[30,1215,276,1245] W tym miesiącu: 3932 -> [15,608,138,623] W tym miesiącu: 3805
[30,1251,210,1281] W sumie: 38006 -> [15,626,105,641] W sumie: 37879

* * * * *

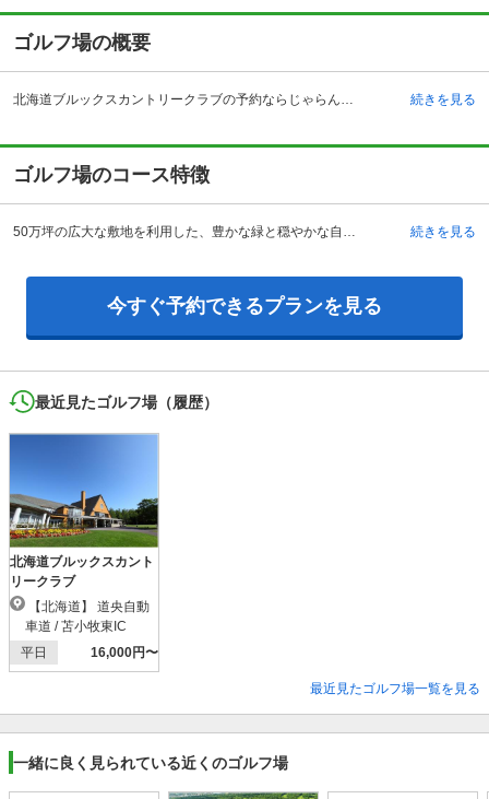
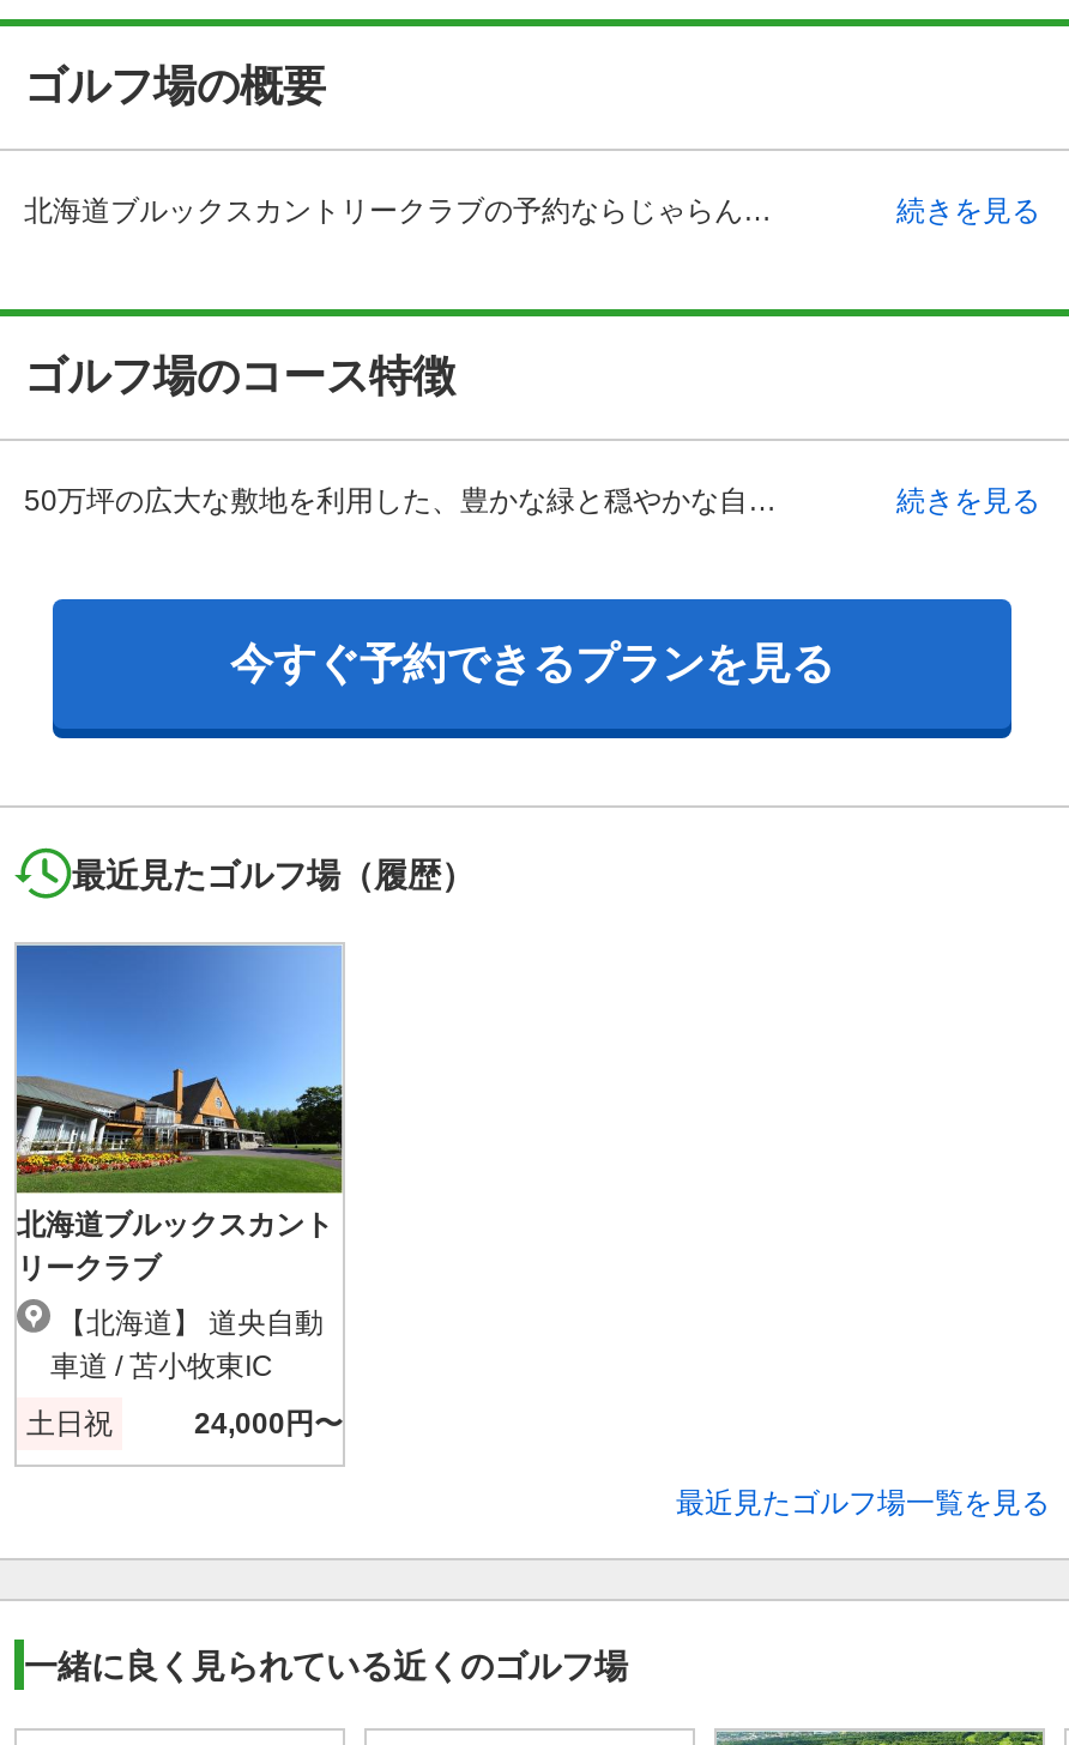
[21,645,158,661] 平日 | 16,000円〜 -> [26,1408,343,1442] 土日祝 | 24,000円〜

* * * * *

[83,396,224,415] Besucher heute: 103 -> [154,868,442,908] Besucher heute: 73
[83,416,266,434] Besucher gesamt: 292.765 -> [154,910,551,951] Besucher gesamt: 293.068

* * * * *

ACTION ITEM — Using the material above, transcribe exactly the lines from the line with "[30,1215,276,1245] W tym" to the line with "[30,1251,210,1281] W sumie: 38006"; both count, and nothing else goes in.

ANSWER SECTION —
[30,1215,276,1245] W tym miesiącu: 3932 -> [15,608,138,623] W tym miesiącu: 3805
[30,1251,210,1281] W sumie: 38006 -> [15,626,105,641] W sumie: 37879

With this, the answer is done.